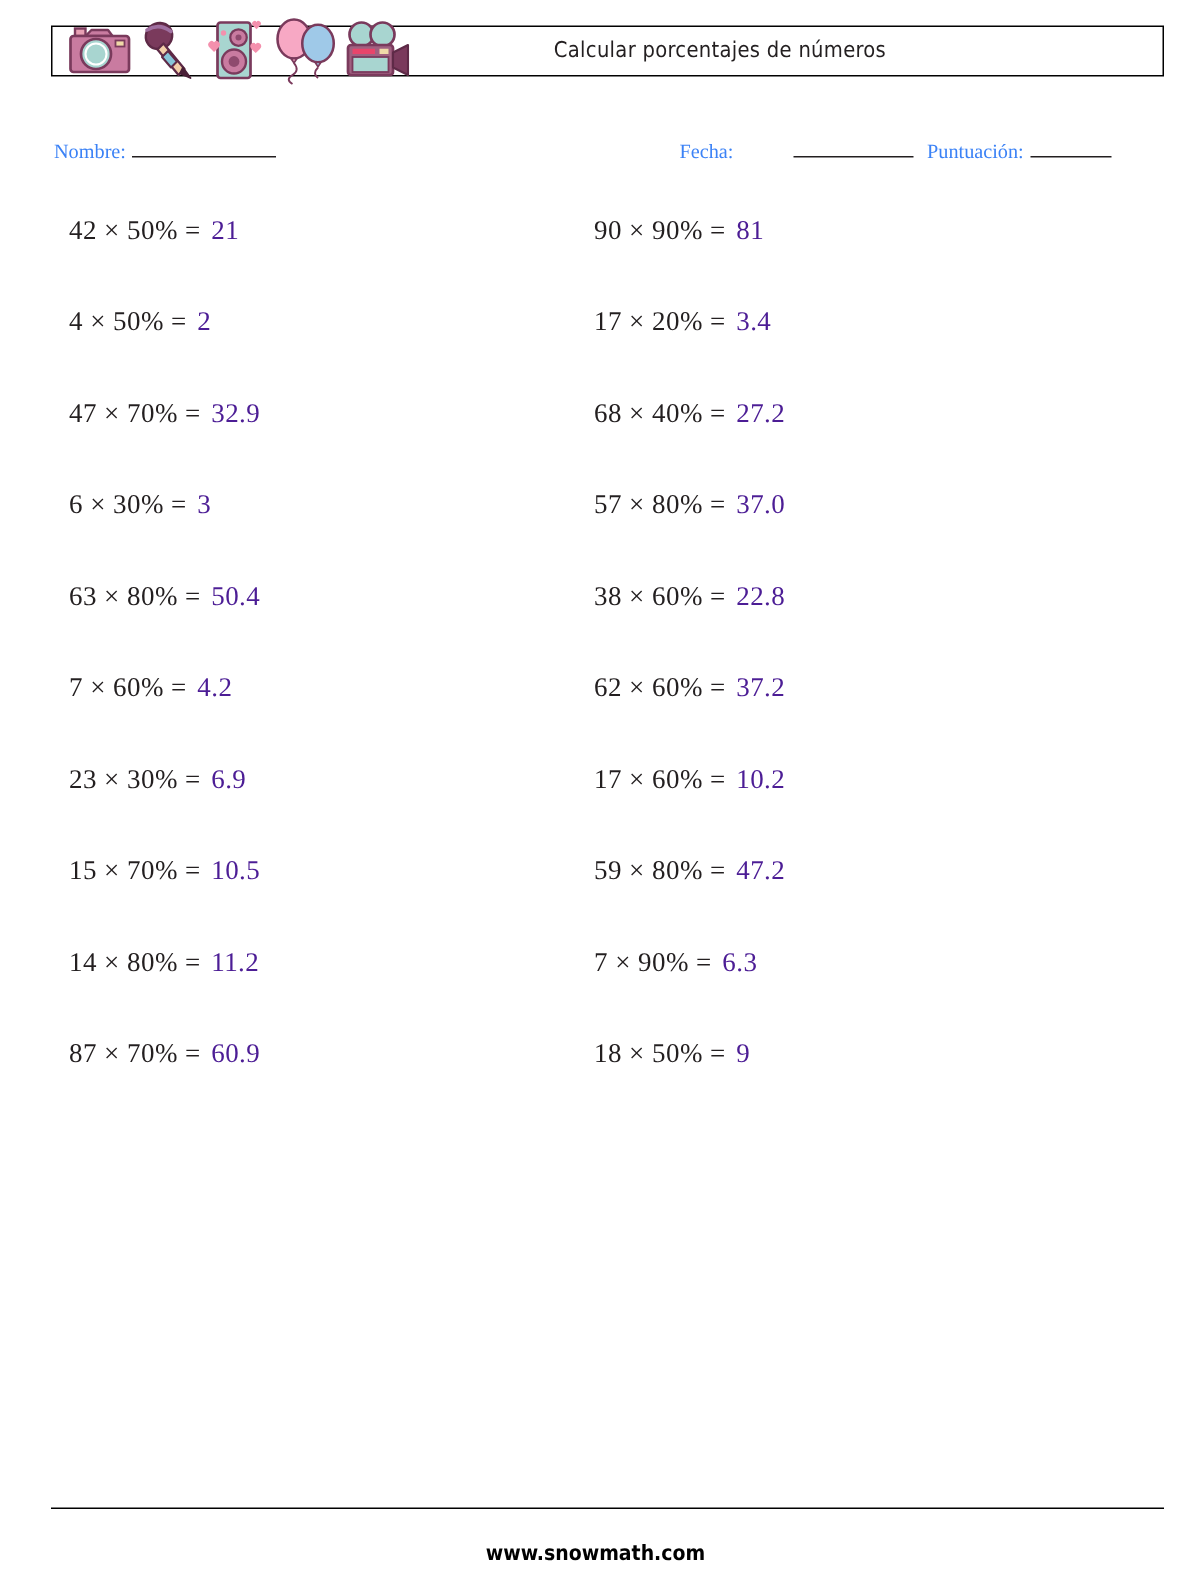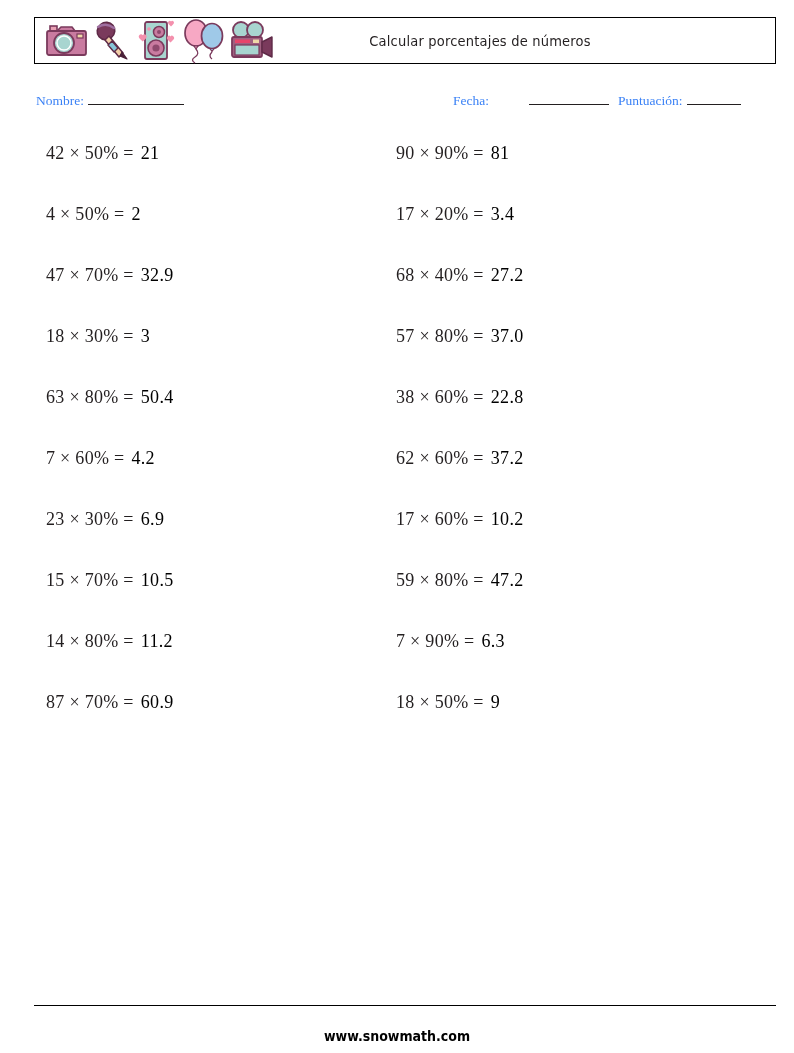--- a/index.html
+++ b/index.html
@@ -22,7 +22,7 @@
     left: 34px;
     top: 17px;
     width: 742px;
-    height: 47px;
+    height: 34px;
     border: 1.6px solid #000000;
     box-sizing: border-box;
     display: flex;

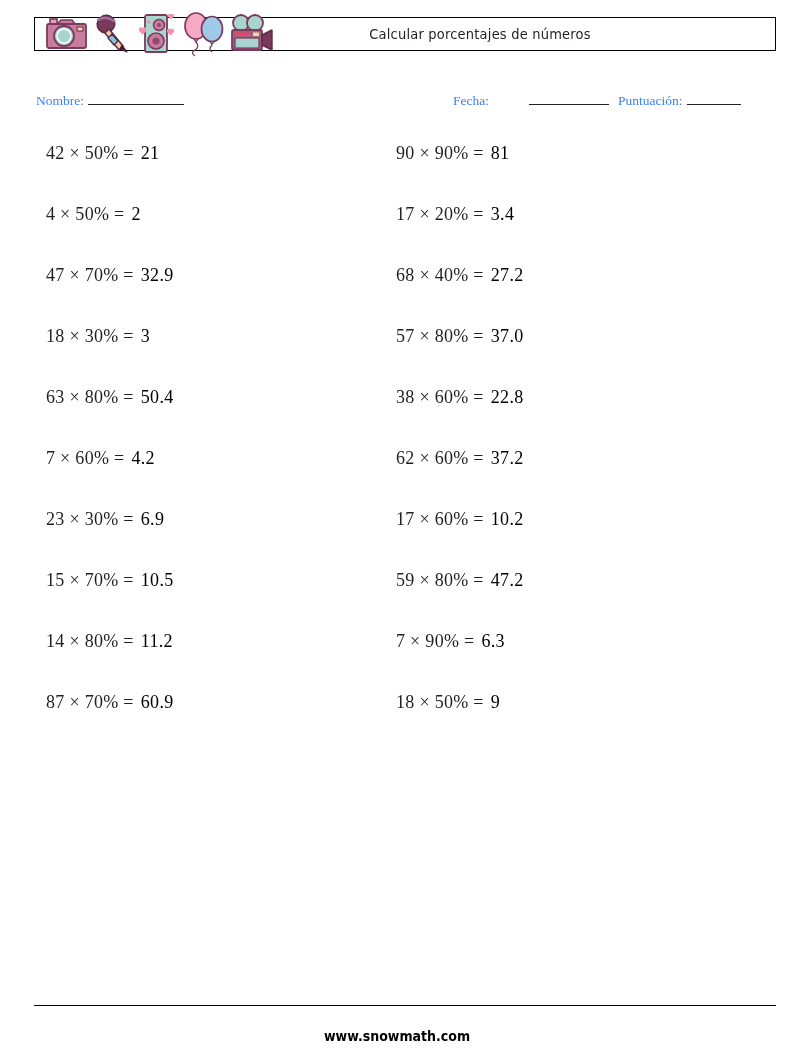--- a/index.html
+++ b/index.html
@@ -108,7 +108,7 @@
     letter-spacing: 0.3px;
   }
   .prob .expr { color: #231f20; }
-  .prob .ans  { color: #000000; margin-left: 7px; }
+  .prob .ans  { color: #4c1d95; margin-left: 7px; }
 
   
   .footer-rule {

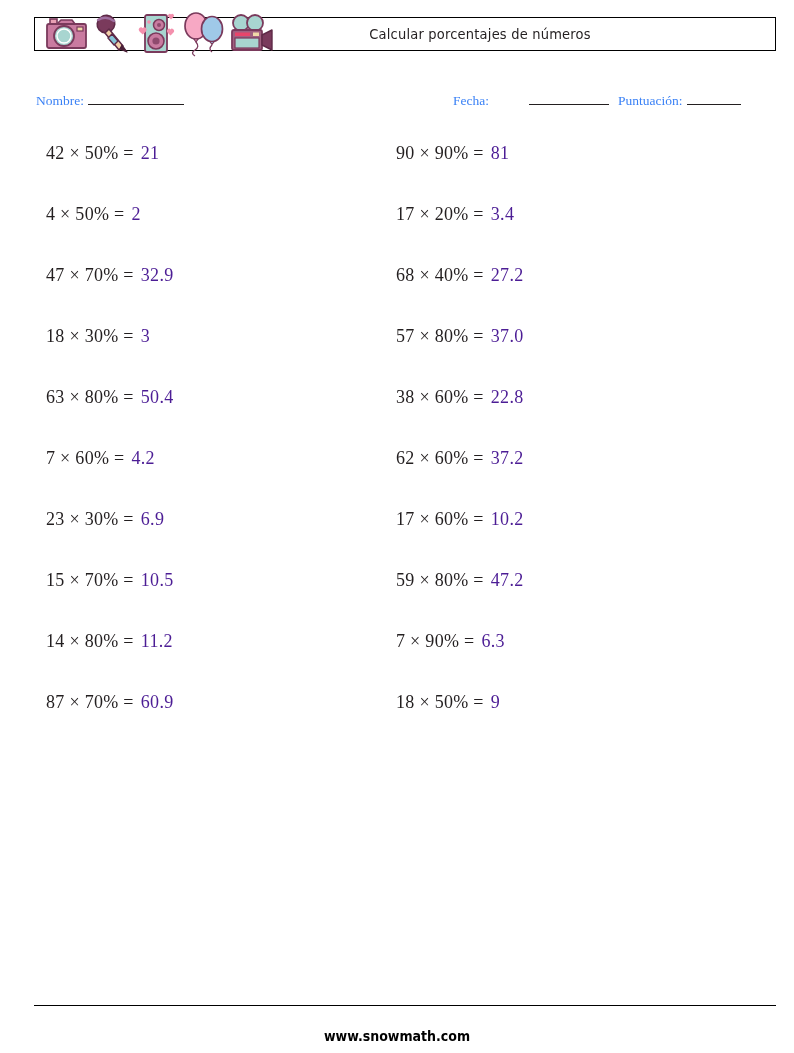--- a/index.html
+++ b/index.html
@@ -234,7 +234,7 @@
         <span class="ans">32.9</span>
       </div>
       <div class="prob">
-        <span class="expr">18 × 30% =</span>
+        <span class="expr">6 × 30% =</span>
         <span class="ans">3</span>
       </div>
       <div class="prob">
*****
§ Task prompt: Every line above should be copied exactly; do not carry over the pictures.

§ Your solution:
--- a/index.html
+++ b/index.html
@@ -22,7 +22,7 @@
     left: 34px;
     top: 17px;
     width: 742px;
-    height: 47px;
+    height: 34px;
     border: 1.6px solid #000000;
     box-sizing: border-box;
     display: flex;

--- a/index.html
+++ b/index.html
@@ -108,7 +108,7 @@
     letter-spacing: 0.3px;
   }
   .prob .expr { color: #231f20; }
-  .prob .ans  { color: #000000; margin-left: 7px; }
+  .prob .ans  { color: #4c1d95; margin-left: 7px; }
 
   
   .footer-rule {

--- a/index.html
+++ b/index.html
@@ -234,7 +234,7 @@
         <span class="ans">32.9</span>
       </div>
       <div class="prob">
-        <span class="expr">18 × 30% =</span>
+        <span class="expr">6 × 30% =</span>
         <span class="ans">3</span>
       </div>
       <div class="prob">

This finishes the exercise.